Dataset items:
____________

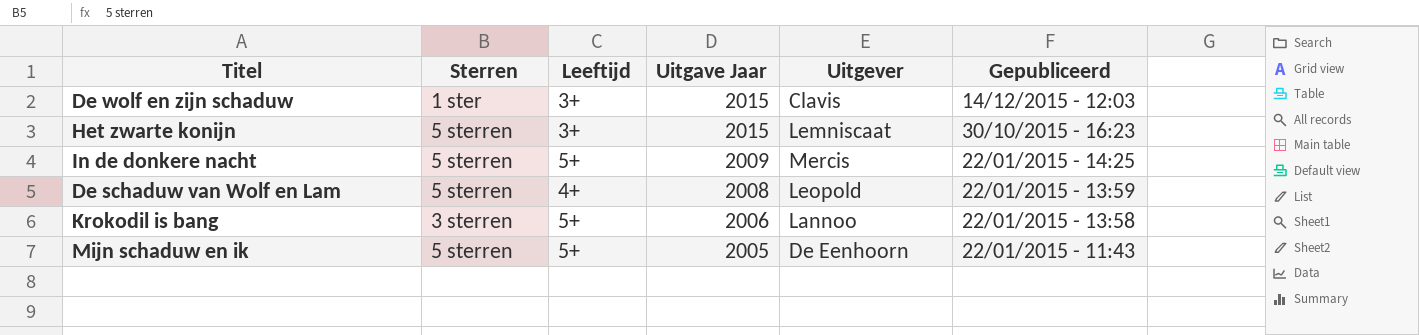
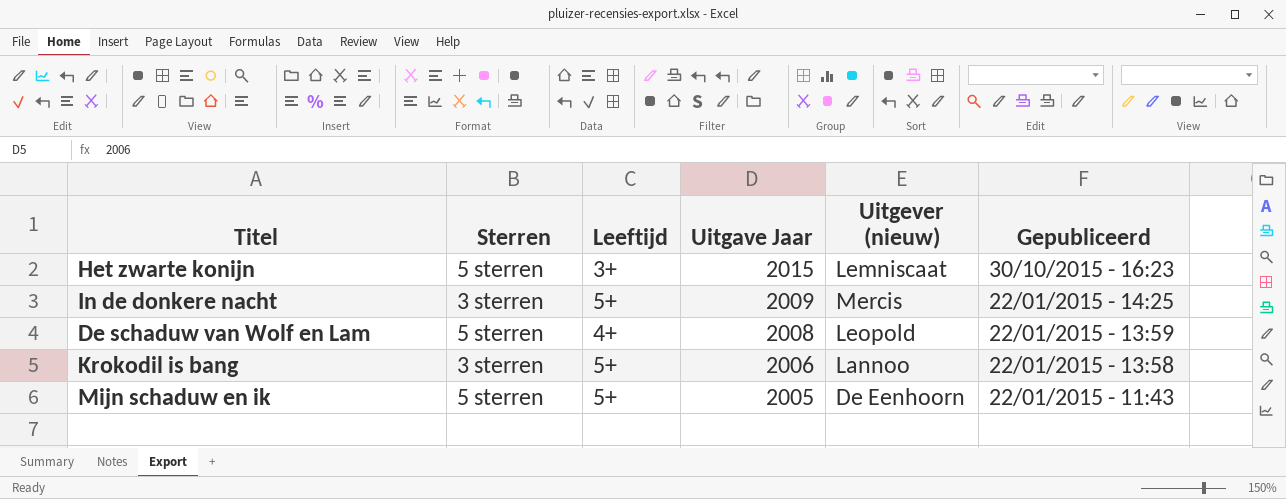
column name: Uitgever -> Uitgever (nieuw)
row De wolf en zijn schaduw: 1 ster | 3+ | 2015 | Clavis | 14/12/2015 - 12:03 -> none
In de donkere nacht | Sterren: 5 sterren -> 3 sterren

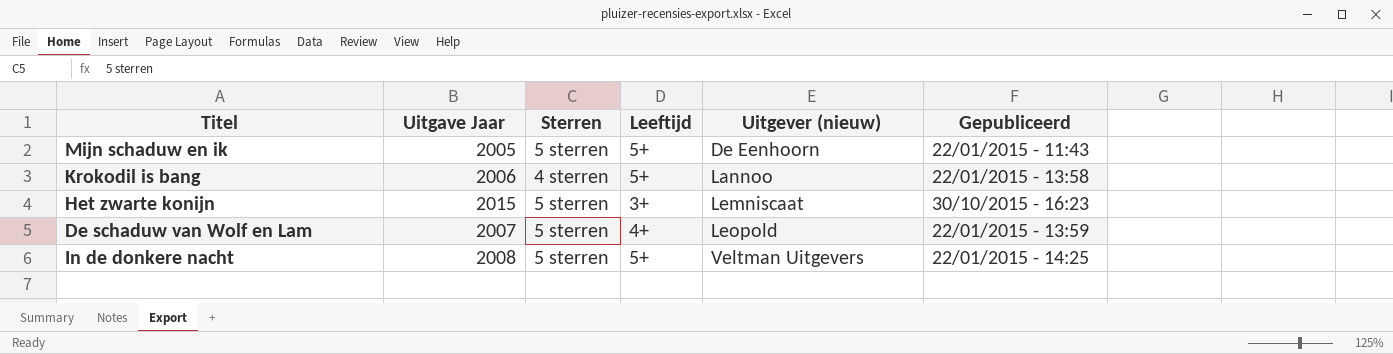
row order: Uitgave Jaar descending -> Uitgever (nieuw) ascending
column Uitgave Jaar | position: 4 -> 2
Krokodil is bang | Sterren: 3 sterren -> 4 sterren
De schaduw van Wolf en Lam | Uitgave Jaar: 2008 -> 2007
In de donkere nacht | Uitgave Jaar: 2009 -> 2008
In de donkere nacht | Sterren: 3 sterren -> 5 sterren
In de donkere nacht | Uitgever (nieuw): Mercis -> Veltman Uitgevers

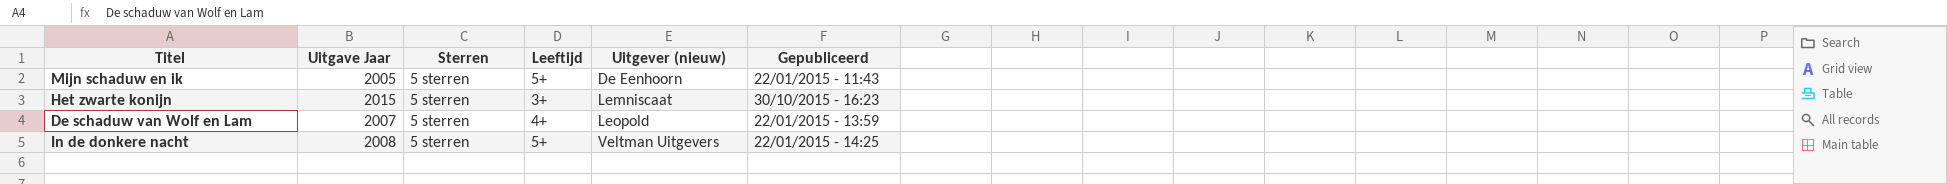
row Krokodil is bang: 2006 | 4 sterren | 5+ | Lannoo | 22/01/2015 - 13:58 -> none

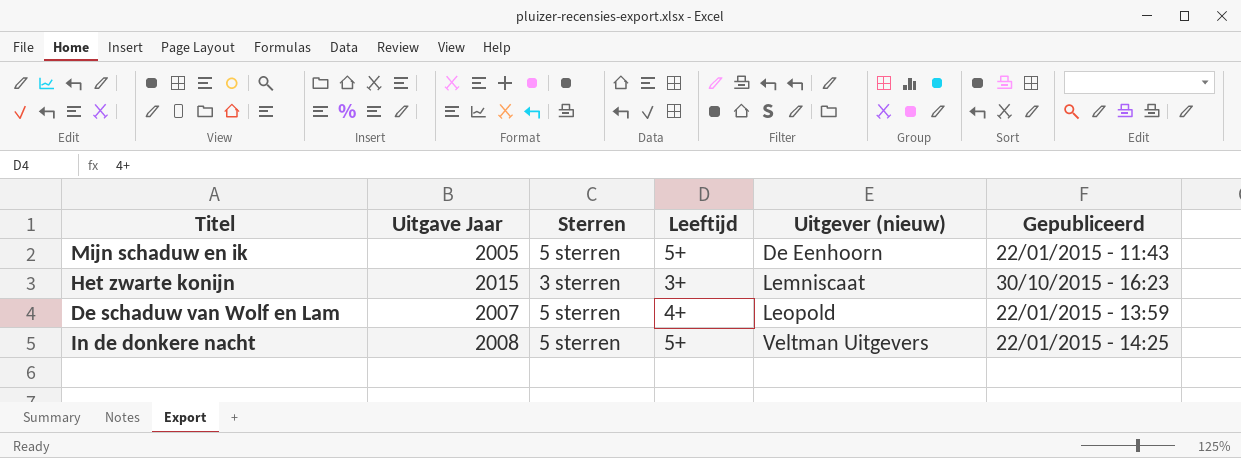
Het zwarte konijn | Sterren: 5 sterren -> 3 sterren

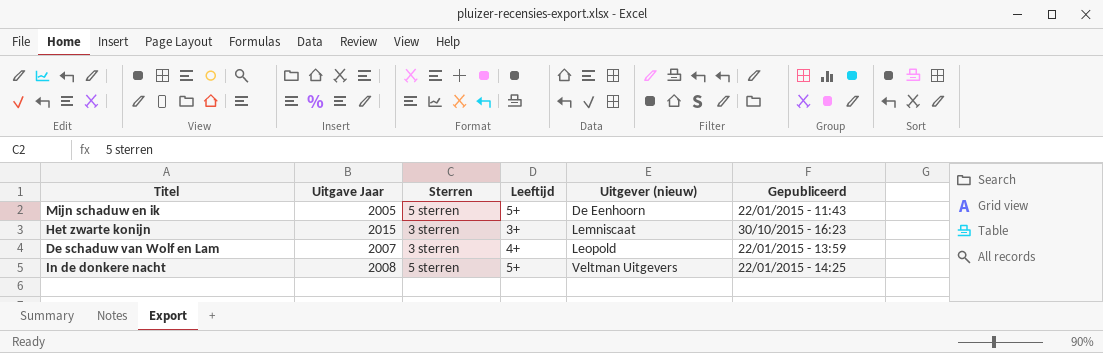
De schaduw van Wolf en Lam | Sterren: 5 sterren -> 3 sterren

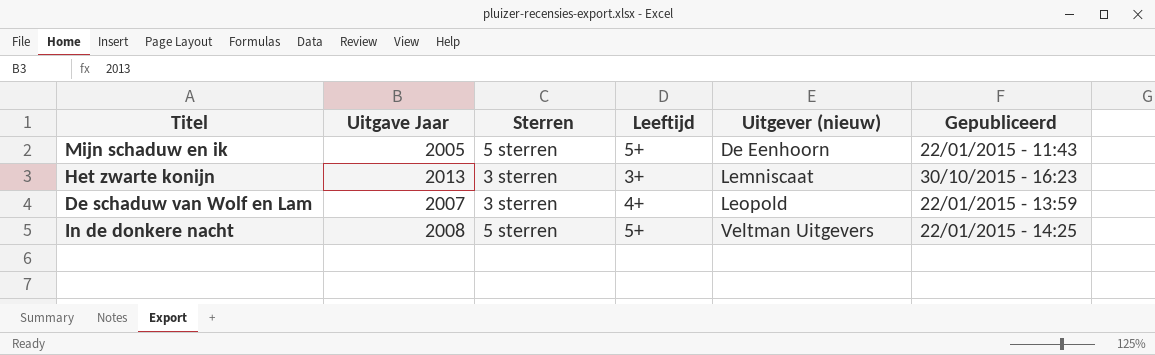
Het zwarte konijn | Uitgave Jaar: 2015 -> 2013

____________

Omit the pictures and restate the rest of the records verbatim.

» **RESPONSE**:
column name: Uitgever -> Uitgever (nieuw)
row De wolf en zijn schaduw: 1 ster | 3+ | 2015 | Clavis | 14/12/2015 - 12:03 -> none
In de donkere nacht | Sterren: 5 sterren -> 3 sterren

row order: Uitgave Jaar descending -> Uitgever (nieuw) ascending
column Uitgave Jaar | position: 4 -> 2
Krokodil is bang | Sterren: 3 sterren -> 4 sterren
De schaduw van Wolf en Lam | Uitgave Jaar: 2008 -> 2007
In de donkere nacht | Uitgave Jaar: 2009 -> 2008
In de donkere nacht | Sterren: 3 sterren -> 5 sterren
In de donkere nacht | Uitgever (nieuw): Mercis -> Veltman Uitgevers

row Krokodil is bang: 2006 | 4 sterren | 5+ | Lannoo | 22/01/2015 - 13:58 -> none

Het zwarte konijn | Sterren: 5 sterren -> 3 sterren

De schaduw van Wolf en Lam | Sterren: 5 sterren -> 3 sterren

Het zwarte konijn | Uitgave Jaar: 2015 -> 2013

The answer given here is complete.